To verify the classification accuracy by using extension theory based on the BWV feature is much better, the performance of our method is compared with several typical malignant melanoma classification methods based on other features. Here, the methods will be evaluated based on the accuracy. The results are shown in Table 4.

Table 4 The comparison results of the methods based on different features

The results showed that our method has a better effect. After the first phase classification, 300 skin lesion images are divided into 176 benign skin lesion images and 124 suspected malignant skin lesion images.

4.2.5 Performance of the second phase classification method

In the second phase, YOLOv3 is used to classify benign skin lesion images, and the output is divided into pigmented nevi and nail matrix nevi. YoDyCK is used to classify suspected malignant skin lesion images, and the output is divided into pigmented nevi, nail matrix nevi, and malignant melanoma. The classification results are shown in Table 5.

Table 5 Classification accuracy of the two-phases classification method

The table shows that the benign skin lesion image classification accuracy by using YOLOv3 is 0.94. The suspected malignant skin lesion image classification accuracy by using YoDyCK is 0.92. The classification accuracy after the second phase is 0.93. The results show that our two-phase classification method can classify the three types of skin lesion images, and it has higher accuracy.

4.2.6 Comparison with other classification methods on our dataset and the ISBI 2016 dataset

To verify the effect of the two-phases classification method for skin lesion images proposed in this paper is better than other methods. Our method is compared with several state-of-the-art classification methods by using our dataset and the ISBI 2016 dataset. The methods will be evaluated based on three metrics: accuracy, sensitivity, and specificity. The results are shown in Table 6.
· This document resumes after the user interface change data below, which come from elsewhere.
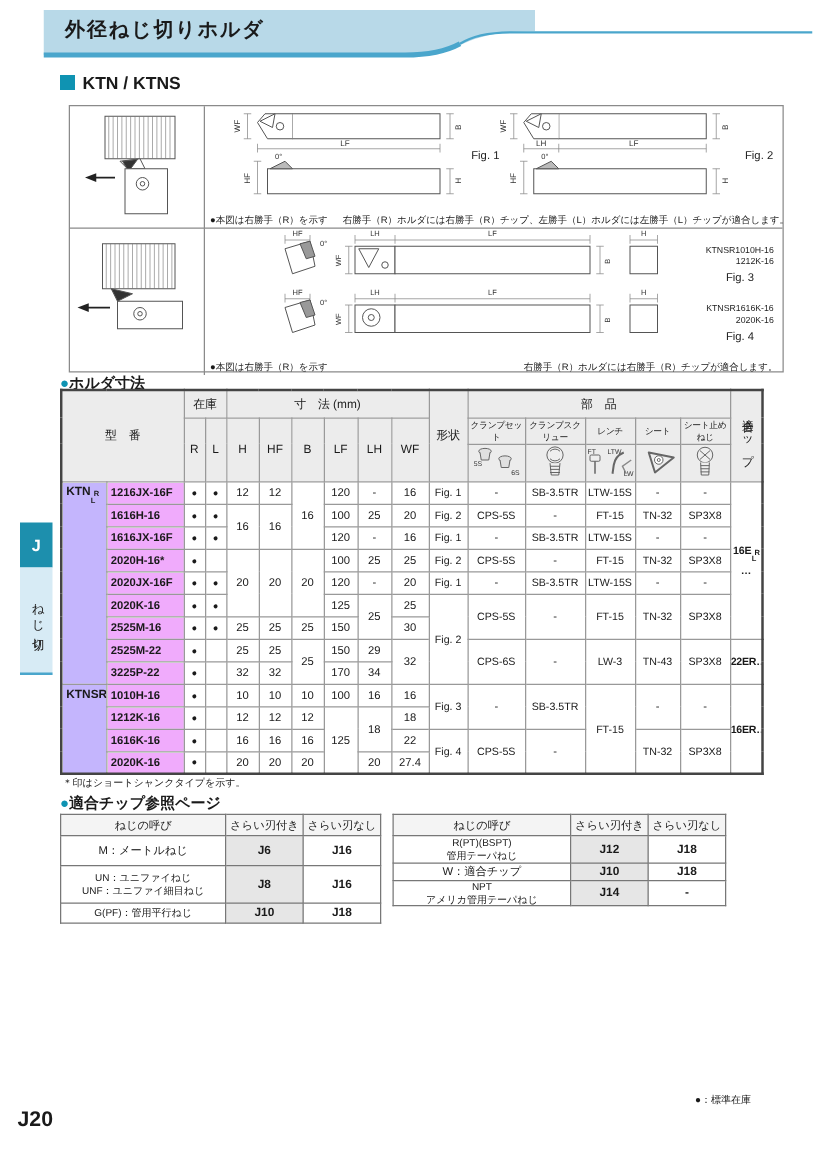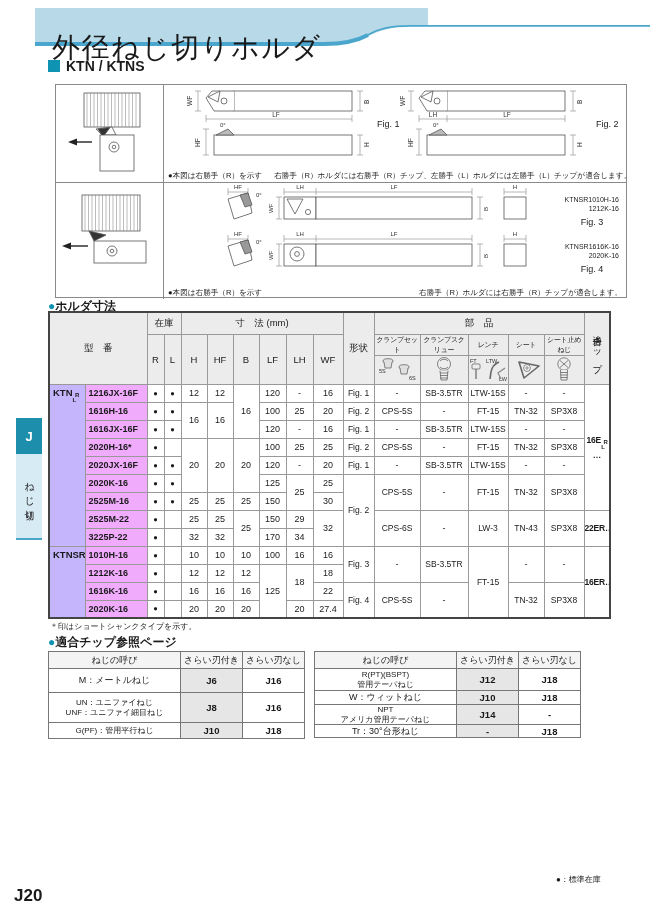"外径ねじ切りホルダ" #page-title { font-size: 28px -> 16px; font-weight: normal -> bold; top: 29px -> 14px }
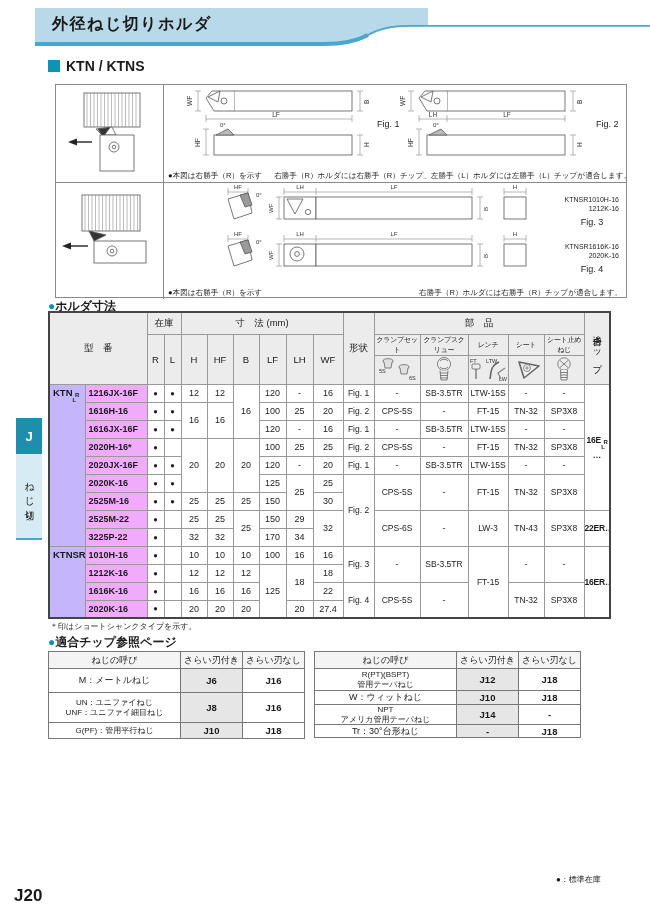"W：ウィットねじ" div { text: ウィットねじ -> 適合チップ }
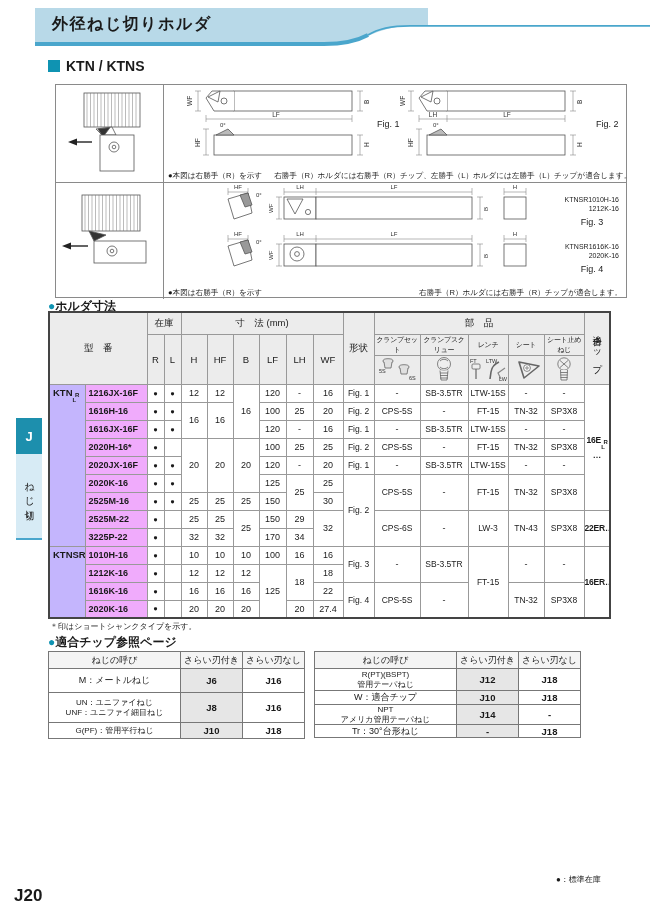"Tr：30°台形ねじ" tr { html: <tr> <td> <div>Tr：30°台形ねじ</div> </td> <td>-</td> <td>J18</td> </tr> -> none }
Table 6 The comparison results of different classification methods on our dataset and ISBI 2016

For skin lesion image classification, as shown in Table 6, it is clear that our method (two-phase classification) achieves the best results on all of the evaluation metrics, which demonstrates the effectiveness of the proposed two-phase classification method. At the same time, in the methods of two-level ensembles, boosting ensemble, faster-RCNN, ours-YOLOv3-only, and ours-Yodyck-only, the training time of ours-Yodyck-only is the shortest. The training time of our method is 56.4 min faster than ours-Yodyck-only. Finally, the visualization of the classification results in this paper is shown in Fig. 8.

Fig. 8
figure 8

Visualization of the classification results. a Original images of pigmented nevus (PN), nail matrix nevus (NMN), and malignant melanoma (MM). b Ground truth of pigmented nevus, nail matrix nevus, and malignant melanoma. c The classification results of our method

5 Conclusions

In this paper, automatically and accurately classifying skin lesion images is studied, with the goal of helping medical professionals make the diagnosis more accurately and efficiently. Our research solves three questions: (1) integrate medical domain features with deep learning features well within a unified framework; (2) detect the existence of BWV in a rapid and accurate way; and (3) prevent misdiagnosis of malignant skin diseases. In our method, a two-phase classification framework integrated with medical domain knowledge, deep learning, and a refined strategy is proposed to classify images into three classes: pigmented nevi, nail matrix nevi, and malignant melanoma. A BWV detection method based on extension theory is presented that can accurately explore visual information of malignant skin diseases. The YoDyCK method is proposed to extract the deep learning feature from skin lesion images and rapidly detect and locate the lesion area. On two skin lesion image datasets, the effectiveness of the proposed methods is demonstrated through studies. BWV is a critical medical domain feature for the diagnosis of malignant melanoma. Therefore, in our future studies, the multiarea and high-precision automatic segmentation of BWV and the edge of the lesion area will be further studied to better assist doctors in locating the resection area.